# Record ML360 drive belt



## bobajobob (28 Jul 2016)

Could anyone help me find a replacement.
Its the outer longer belt. Record reference V-belt K-21.
Record cannot supply. Similar to Toyo and Manix 
Thanks.


----------



## chipmunk (28 Jul 2016)

Hi Bob,
Is there any of the original printed text on the belt? This can be a real help in finding a replacement which are almost always standard parts easily obtained from an online bearing shop (amazon). I recently was able to obtain new belts for my old Myford ML7 lathe and milling machine just from these numbers. Some are metric and some are imperial but the key dimension is usually the inside length of the belt.

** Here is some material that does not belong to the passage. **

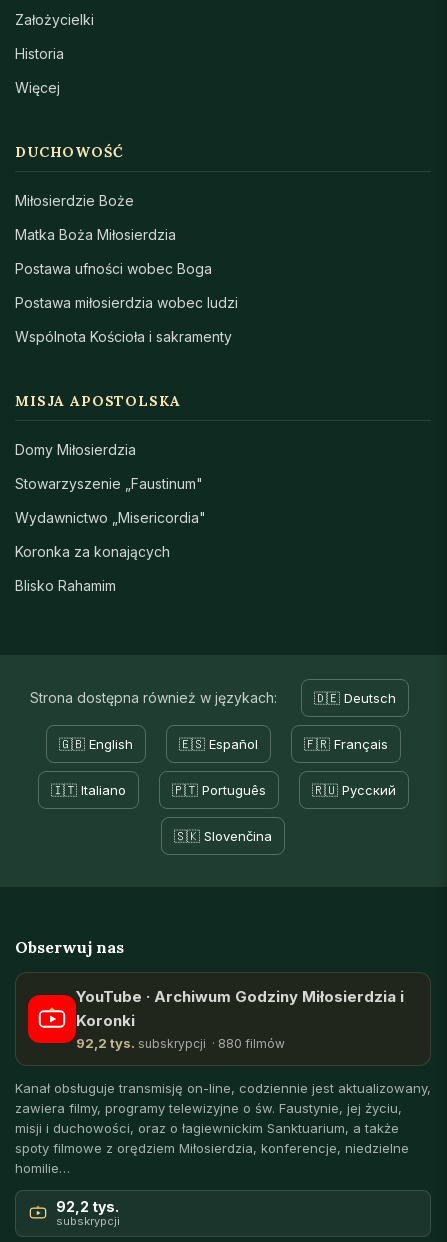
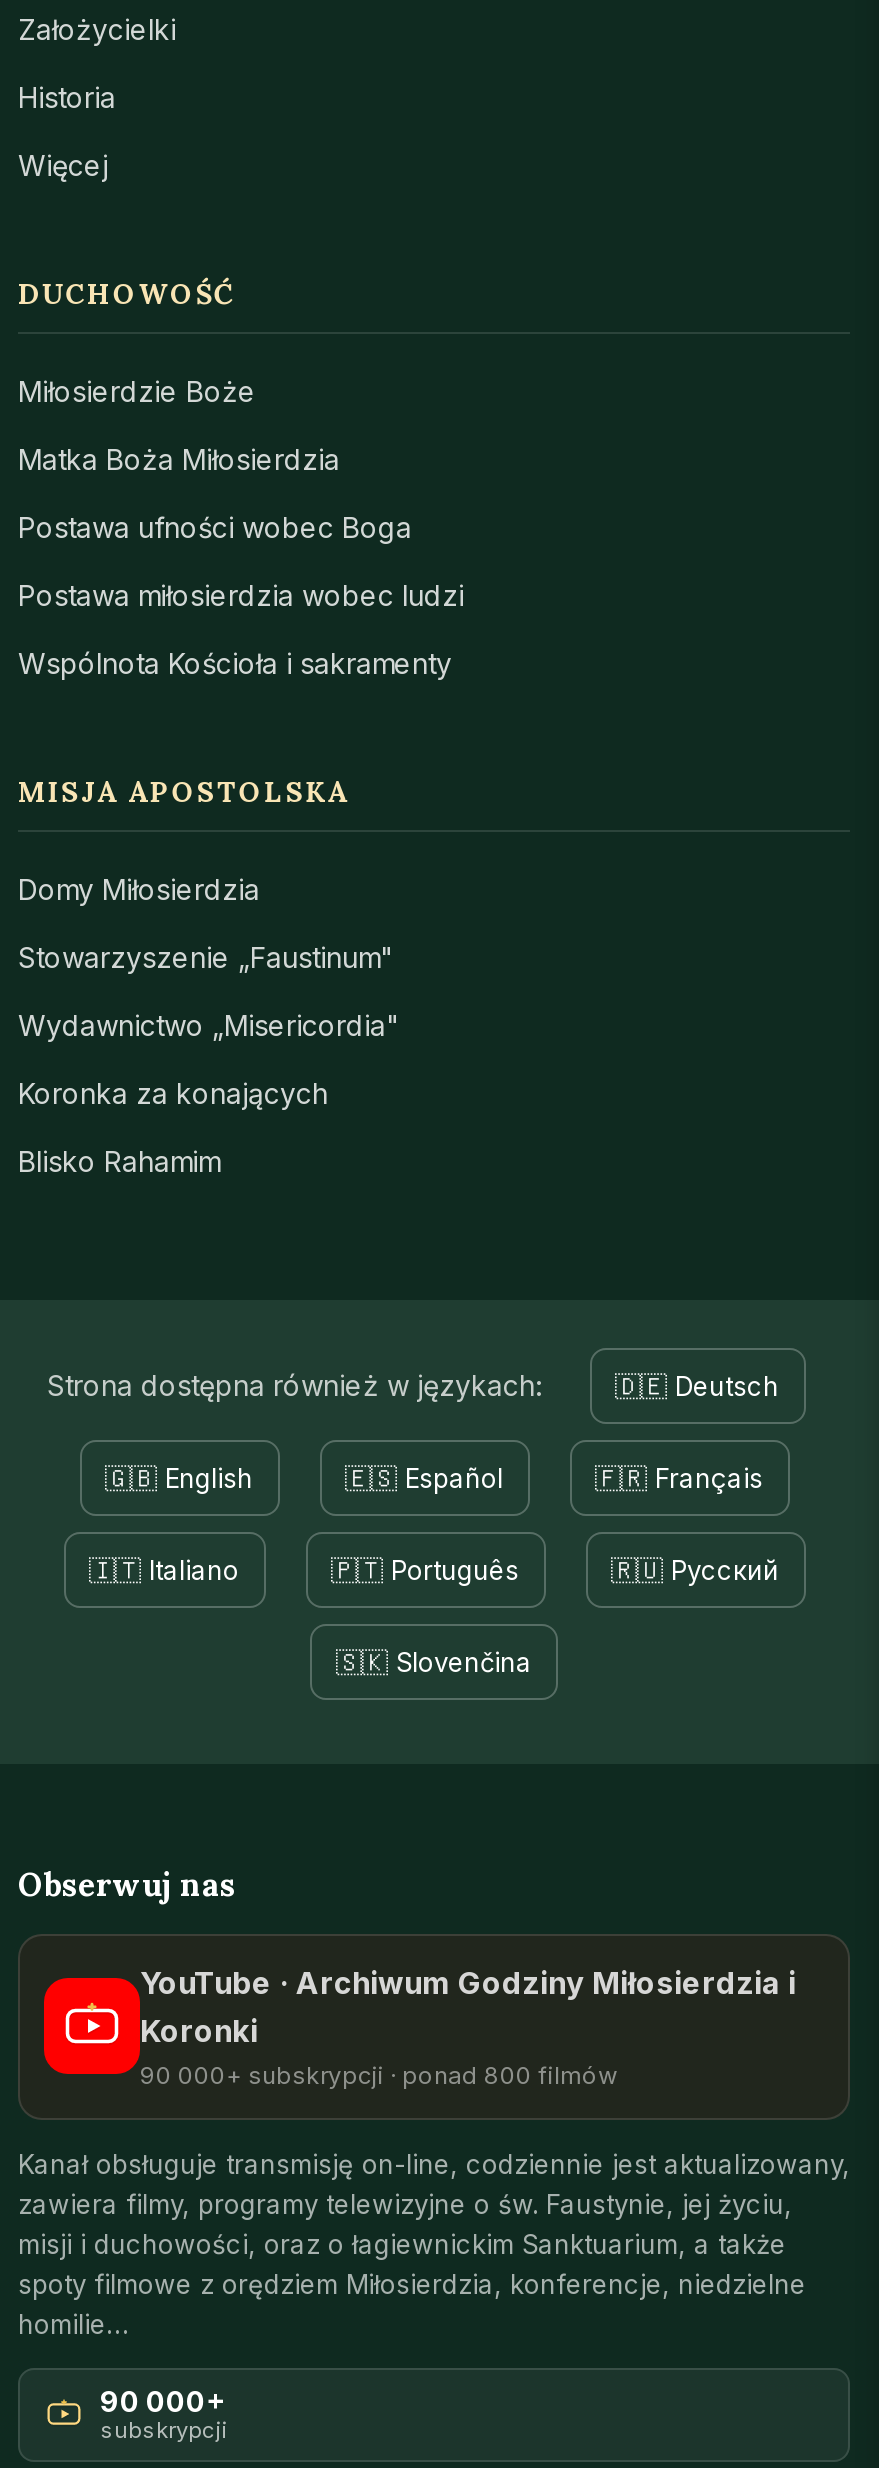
- 92,2 tys. subskrypcji · 880 filmów
+ 90 000+ subskrypcji · ponad 800 filmów

- 92,2 tys.
+ 90 000+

If you can find anything then go to amazon or similar and type the details in and search.

Edit: It looks like a standard vee-belt so the chances are good. Dooh! K 21 is a 21" K style vee belt (8mm wide). 

HTH
Jon


----------



## Phil Pascoe (28 Jul 2016)

If it is a standard V belt you might get one at a motor factors. Take your old one.


----------



## bobajobob (28 Jul 2016)

Thanks Guys
K21 is a rare beast. Ordered one I found on Amazon from a friendly fella in Hong Kong . Looked perfect but was a pipper to fit.
It was about 3/4" shorter than nominal. Perhaps the loss of Britain's influence has allowed the inch to devalue.
Motor factors tried have been unsuccessful. Will try mower spares.
Any markings have long gone but shorter belt reads Mitsuboshi (not Mitsubishi) K16 so K21 version from that maker most likely.
Searches reveal nought in UK. Will continue quest.
Appreciate your support.


----------



## Phil Pascoe (28 Jul 2016)

Get a link belt?


----------